Edit tracking data
'''
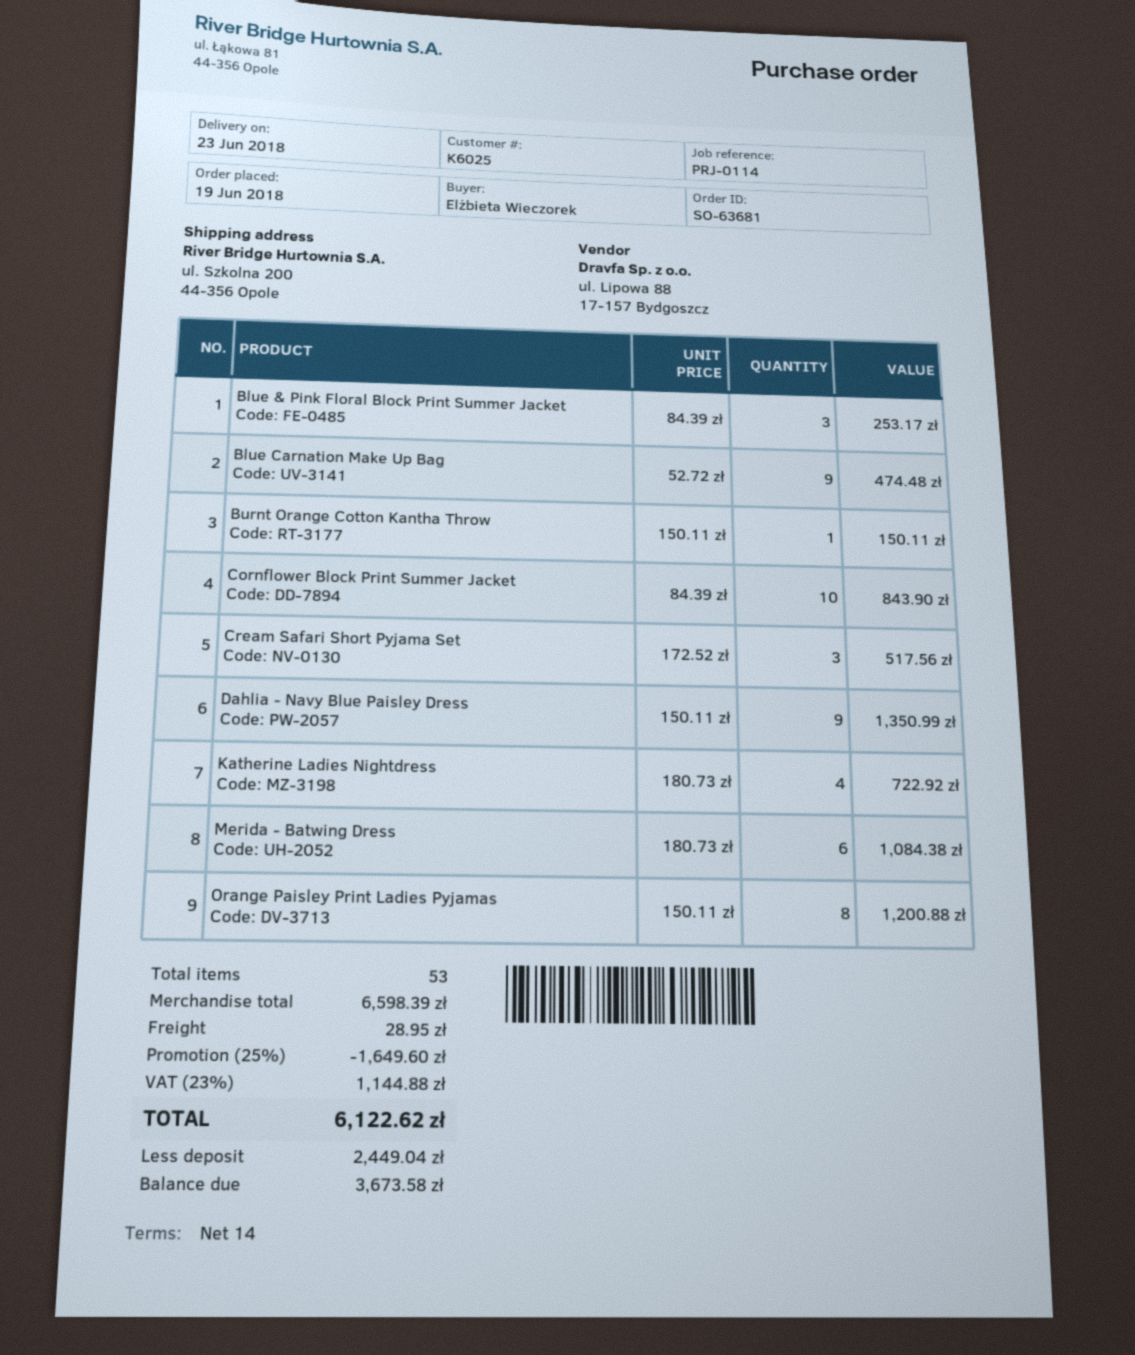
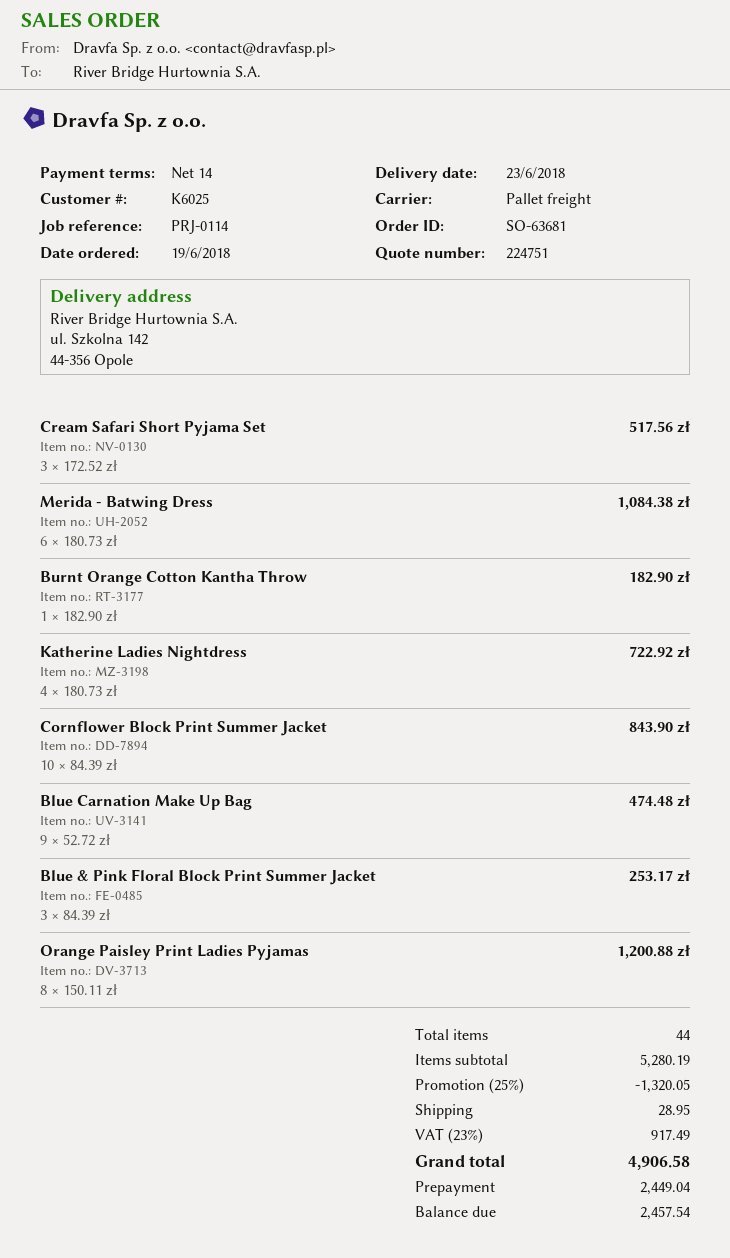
ship to: ul. Szkolna 200, 44-356 Opole -> ul. Szkolna 142, 44-356 Opole
Burnt Orange Cotton Kantha Throw: 1 x 150.11 = 150.11 -> 1 x 182.90 = 182.90
Dahlia - Navy Blue Paisley Dress: 9 x 150.11 = 1350.99 -> none
total quantity: 53 -> 44
subtotal: 6598.39 -> 5280.19
discount: 25% = 1649.60 -> 25% = 1320.05
tax: 23% = 1144.88 -> 23% = 917.49
total: 6122.62 -> 4906.58
balance: 3673.58 -> 2457.54

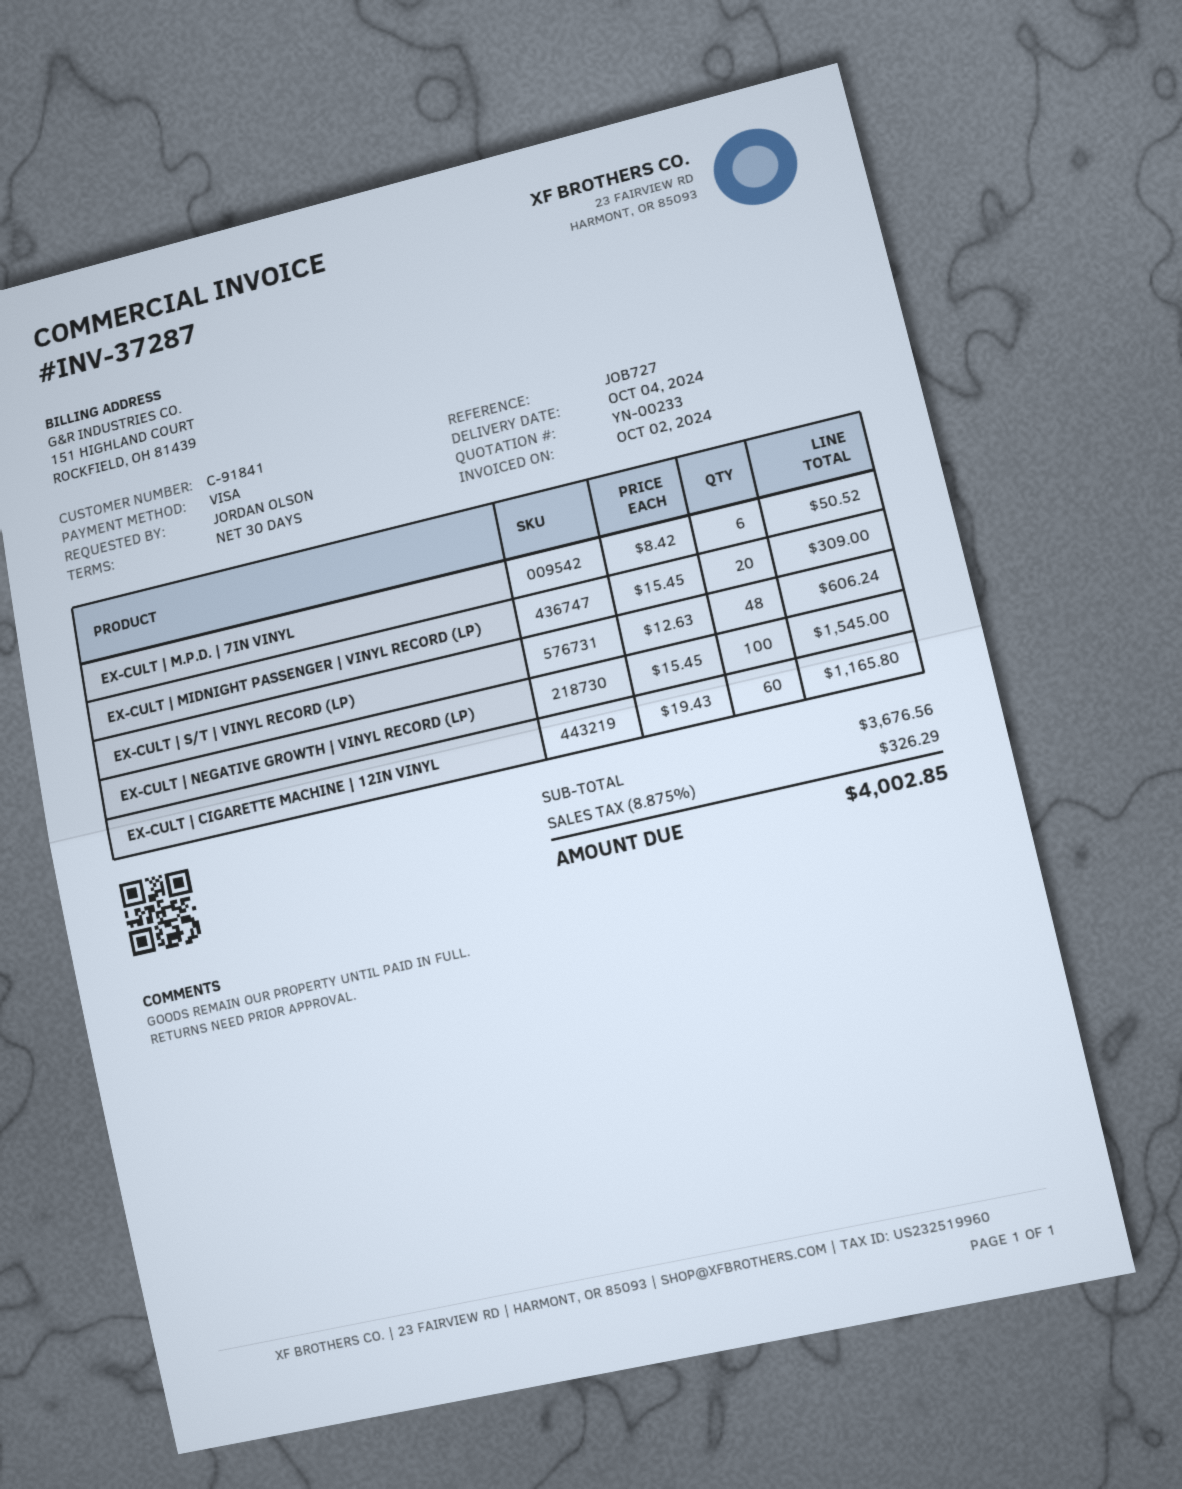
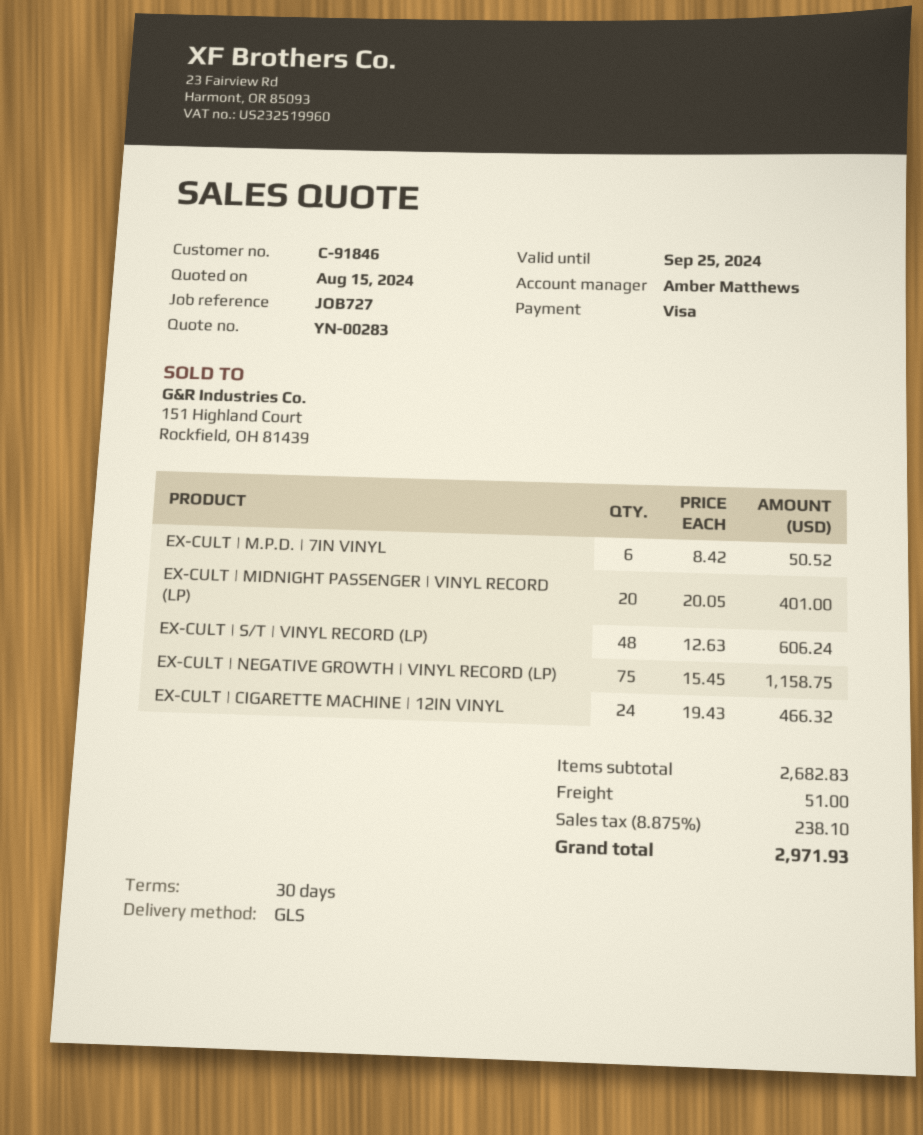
quote number: YN-00233 -> YN-00283
customer number: C-91841 -> C-91846
EX-CULT | MIDNIGHT PASSENGER | VINYL RECORD (LP): 20 x 15.45 = 309.00 -> 20 x 20.05 = 401.00
EX-CULT | NEGATIVE GROWTH | VINYL RECORD (LP): 100 x 15.45 = 1545.00 -> 75 x 15.45 = 1158.75
EX-CULT | CIGARETTE MACHINE | 12IN VINYL: 60 x 19.43 = 1165.80 -> 24 x 19.43 = 466.32
subtotal: 3676.56 -> 2682.83
shipping: none -> 51.00
tax: 8.875% = 326.29 -> 8.875% = 238.10
total: 4002.85 -> 2971.93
'''
» **WHAT IS EXPECTED**:
Word for word, write out the lines from the top of the records above down to the line holding "subtotal: 6598.39 -> 5280.19", inclusive, but not the pictures.

» **EXERCISE RESPONSE**:
ship to: ul. Szkolna 200, 44-356 Opole -> ul. Szkolna 142, 44-356 Opole
Burnt Orange Cotton Kantha Throw: 1 x 150.11 = 150.11 -> 1 x 182.90 = 182.90
Dahlia - Navy Blue Paisley Dress: 9 x 150.11 = 1350.99 -> none
total quantity: 53 -> 44
subtotal: 6598.39 -> 5280.19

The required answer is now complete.